:: Task ::
Look through the data below for the string "example", and copy every line where it turns up.

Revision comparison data
————

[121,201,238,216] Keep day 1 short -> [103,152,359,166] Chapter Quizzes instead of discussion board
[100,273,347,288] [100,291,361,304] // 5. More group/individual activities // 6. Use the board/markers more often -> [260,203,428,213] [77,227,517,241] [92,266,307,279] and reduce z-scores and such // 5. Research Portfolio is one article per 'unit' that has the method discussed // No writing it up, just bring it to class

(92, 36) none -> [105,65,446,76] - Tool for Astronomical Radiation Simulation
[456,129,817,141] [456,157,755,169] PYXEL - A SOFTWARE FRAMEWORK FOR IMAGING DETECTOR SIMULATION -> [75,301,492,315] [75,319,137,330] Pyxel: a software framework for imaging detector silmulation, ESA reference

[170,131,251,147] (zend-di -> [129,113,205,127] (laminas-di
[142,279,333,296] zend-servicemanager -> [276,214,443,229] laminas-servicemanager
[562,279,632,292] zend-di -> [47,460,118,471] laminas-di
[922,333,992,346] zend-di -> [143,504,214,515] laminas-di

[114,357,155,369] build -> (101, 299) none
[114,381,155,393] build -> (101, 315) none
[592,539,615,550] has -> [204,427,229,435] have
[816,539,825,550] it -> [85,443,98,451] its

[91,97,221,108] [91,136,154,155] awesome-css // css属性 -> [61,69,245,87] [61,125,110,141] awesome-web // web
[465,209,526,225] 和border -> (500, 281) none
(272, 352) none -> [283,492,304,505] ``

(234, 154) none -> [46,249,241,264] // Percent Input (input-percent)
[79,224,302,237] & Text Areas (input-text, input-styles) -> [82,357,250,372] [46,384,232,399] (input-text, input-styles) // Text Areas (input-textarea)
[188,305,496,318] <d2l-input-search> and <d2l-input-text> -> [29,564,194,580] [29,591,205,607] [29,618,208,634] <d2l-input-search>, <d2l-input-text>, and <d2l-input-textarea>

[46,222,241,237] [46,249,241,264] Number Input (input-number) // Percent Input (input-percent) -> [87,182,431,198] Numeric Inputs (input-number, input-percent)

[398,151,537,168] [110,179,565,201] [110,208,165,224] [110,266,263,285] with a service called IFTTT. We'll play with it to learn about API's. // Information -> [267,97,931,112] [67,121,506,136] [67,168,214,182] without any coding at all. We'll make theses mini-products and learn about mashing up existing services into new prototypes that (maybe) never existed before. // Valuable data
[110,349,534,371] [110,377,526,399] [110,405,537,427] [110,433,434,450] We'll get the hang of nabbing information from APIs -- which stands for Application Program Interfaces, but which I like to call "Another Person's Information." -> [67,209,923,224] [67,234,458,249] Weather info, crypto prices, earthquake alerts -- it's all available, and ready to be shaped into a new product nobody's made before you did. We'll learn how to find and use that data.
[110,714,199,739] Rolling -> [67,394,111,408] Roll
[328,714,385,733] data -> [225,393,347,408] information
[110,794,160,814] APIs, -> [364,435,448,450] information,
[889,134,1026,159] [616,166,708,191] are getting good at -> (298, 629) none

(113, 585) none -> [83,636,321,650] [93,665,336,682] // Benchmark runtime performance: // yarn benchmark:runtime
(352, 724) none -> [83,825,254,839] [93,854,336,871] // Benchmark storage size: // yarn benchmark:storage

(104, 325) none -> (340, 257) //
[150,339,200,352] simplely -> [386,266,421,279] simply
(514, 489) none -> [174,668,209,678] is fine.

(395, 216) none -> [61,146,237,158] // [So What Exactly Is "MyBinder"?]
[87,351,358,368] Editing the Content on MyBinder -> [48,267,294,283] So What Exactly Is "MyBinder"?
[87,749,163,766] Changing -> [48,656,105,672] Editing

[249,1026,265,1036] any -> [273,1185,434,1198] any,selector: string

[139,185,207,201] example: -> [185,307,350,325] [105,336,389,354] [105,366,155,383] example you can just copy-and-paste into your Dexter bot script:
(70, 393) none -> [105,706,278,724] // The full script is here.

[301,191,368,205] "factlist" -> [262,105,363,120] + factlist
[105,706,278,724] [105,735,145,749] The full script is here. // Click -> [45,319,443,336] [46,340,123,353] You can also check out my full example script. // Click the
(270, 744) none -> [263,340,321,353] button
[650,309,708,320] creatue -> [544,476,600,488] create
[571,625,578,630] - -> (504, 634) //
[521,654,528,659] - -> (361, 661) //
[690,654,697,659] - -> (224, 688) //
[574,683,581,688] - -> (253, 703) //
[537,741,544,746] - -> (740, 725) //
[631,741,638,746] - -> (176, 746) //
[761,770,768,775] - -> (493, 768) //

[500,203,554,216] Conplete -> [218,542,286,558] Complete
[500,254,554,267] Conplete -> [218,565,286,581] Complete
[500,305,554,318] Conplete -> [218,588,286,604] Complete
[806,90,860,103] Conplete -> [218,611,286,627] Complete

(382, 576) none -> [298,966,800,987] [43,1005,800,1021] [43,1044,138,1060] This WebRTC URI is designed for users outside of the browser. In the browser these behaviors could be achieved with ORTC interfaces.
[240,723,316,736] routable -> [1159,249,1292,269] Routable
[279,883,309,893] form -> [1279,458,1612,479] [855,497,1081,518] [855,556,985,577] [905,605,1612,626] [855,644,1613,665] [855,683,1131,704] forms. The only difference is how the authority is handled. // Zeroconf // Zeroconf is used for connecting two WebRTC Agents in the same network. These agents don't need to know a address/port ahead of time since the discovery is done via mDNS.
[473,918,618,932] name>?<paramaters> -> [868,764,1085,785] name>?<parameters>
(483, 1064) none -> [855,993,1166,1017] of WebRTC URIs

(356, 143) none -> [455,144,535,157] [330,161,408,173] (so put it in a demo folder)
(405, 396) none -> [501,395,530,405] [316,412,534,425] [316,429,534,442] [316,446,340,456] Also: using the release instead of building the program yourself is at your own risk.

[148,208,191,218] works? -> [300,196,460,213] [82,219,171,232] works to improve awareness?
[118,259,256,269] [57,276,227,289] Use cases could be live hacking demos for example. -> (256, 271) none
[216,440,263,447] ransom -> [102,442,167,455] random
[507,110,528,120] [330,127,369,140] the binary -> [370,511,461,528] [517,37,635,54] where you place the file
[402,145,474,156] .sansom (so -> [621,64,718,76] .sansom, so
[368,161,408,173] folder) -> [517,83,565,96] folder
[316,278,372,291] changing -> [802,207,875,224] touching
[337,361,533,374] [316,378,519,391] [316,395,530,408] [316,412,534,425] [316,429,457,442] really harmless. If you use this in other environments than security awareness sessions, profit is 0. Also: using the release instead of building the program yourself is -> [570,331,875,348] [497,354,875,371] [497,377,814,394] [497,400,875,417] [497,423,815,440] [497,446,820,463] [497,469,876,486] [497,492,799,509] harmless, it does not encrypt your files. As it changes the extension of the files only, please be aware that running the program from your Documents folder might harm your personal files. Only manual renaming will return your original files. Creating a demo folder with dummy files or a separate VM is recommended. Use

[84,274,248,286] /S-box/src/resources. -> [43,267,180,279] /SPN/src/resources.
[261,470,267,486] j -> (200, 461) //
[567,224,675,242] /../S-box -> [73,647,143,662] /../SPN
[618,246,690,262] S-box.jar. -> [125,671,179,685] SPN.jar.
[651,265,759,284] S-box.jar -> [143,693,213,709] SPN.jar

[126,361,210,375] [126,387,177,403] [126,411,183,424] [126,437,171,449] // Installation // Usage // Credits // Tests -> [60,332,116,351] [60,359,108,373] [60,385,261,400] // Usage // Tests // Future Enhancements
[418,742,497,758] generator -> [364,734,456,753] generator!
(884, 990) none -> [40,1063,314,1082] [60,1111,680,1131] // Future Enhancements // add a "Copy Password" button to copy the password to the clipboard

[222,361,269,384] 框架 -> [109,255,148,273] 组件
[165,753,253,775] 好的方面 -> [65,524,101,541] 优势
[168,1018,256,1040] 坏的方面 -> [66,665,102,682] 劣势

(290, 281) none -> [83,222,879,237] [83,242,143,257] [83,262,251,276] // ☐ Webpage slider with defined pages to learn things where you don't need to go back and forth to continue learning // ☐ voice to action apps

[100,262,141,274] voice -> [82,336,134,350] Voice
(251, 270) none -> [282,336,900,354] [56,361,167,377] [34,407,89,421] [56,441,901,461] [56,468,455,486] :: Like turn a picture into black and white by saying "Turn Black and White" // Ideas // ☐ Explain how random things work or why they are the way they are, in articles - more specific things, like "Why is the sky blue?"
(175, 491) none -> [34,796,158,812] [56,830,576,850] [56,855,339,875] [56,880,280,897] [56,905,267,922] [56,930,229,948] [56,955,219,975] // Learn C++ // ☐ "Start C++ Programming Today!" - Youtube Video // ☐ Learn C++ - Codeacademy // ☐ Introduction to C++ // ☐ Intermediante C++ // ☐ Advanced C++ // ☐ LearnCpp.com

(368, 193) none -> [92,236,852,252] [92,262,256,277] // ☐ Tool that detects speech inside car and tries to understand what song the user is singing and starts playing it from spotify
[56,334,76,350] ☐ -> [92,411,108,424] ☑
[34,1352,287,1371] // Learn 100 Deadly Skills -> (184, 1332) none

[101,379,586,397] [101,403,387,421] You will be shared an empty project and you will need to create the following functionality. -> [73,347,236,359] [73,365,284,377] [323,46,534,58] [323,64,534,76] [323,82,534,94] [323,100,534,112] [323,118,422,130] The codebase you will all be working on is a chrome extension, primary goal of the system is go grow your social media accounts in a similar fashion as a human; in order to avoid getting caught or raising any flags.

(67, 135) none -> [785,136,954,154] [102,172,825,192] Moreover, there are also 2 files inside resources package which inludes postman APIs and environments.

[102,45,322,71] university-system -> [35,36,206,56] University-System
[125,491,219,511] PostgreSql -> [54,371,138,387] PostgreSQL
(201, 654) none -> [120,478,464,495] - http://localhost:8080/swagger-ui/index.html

————

:: Answer to the exercise ::
[139,185,207,201] example: -> [185,307,350,325] [105,336,389,354] [105,366,155,383] example you can just copy-and-paste into your Dexter bot script:
[105,706,278,724] [105,735,145,749] The full script is here. // Click -> [45,319,443,336] [46,340,123,353] You can also check out my full example script. // Click the
[118,259,256,269] [57,276,227,289] Use cases could be live hacking demos for example. -> (256, 271) none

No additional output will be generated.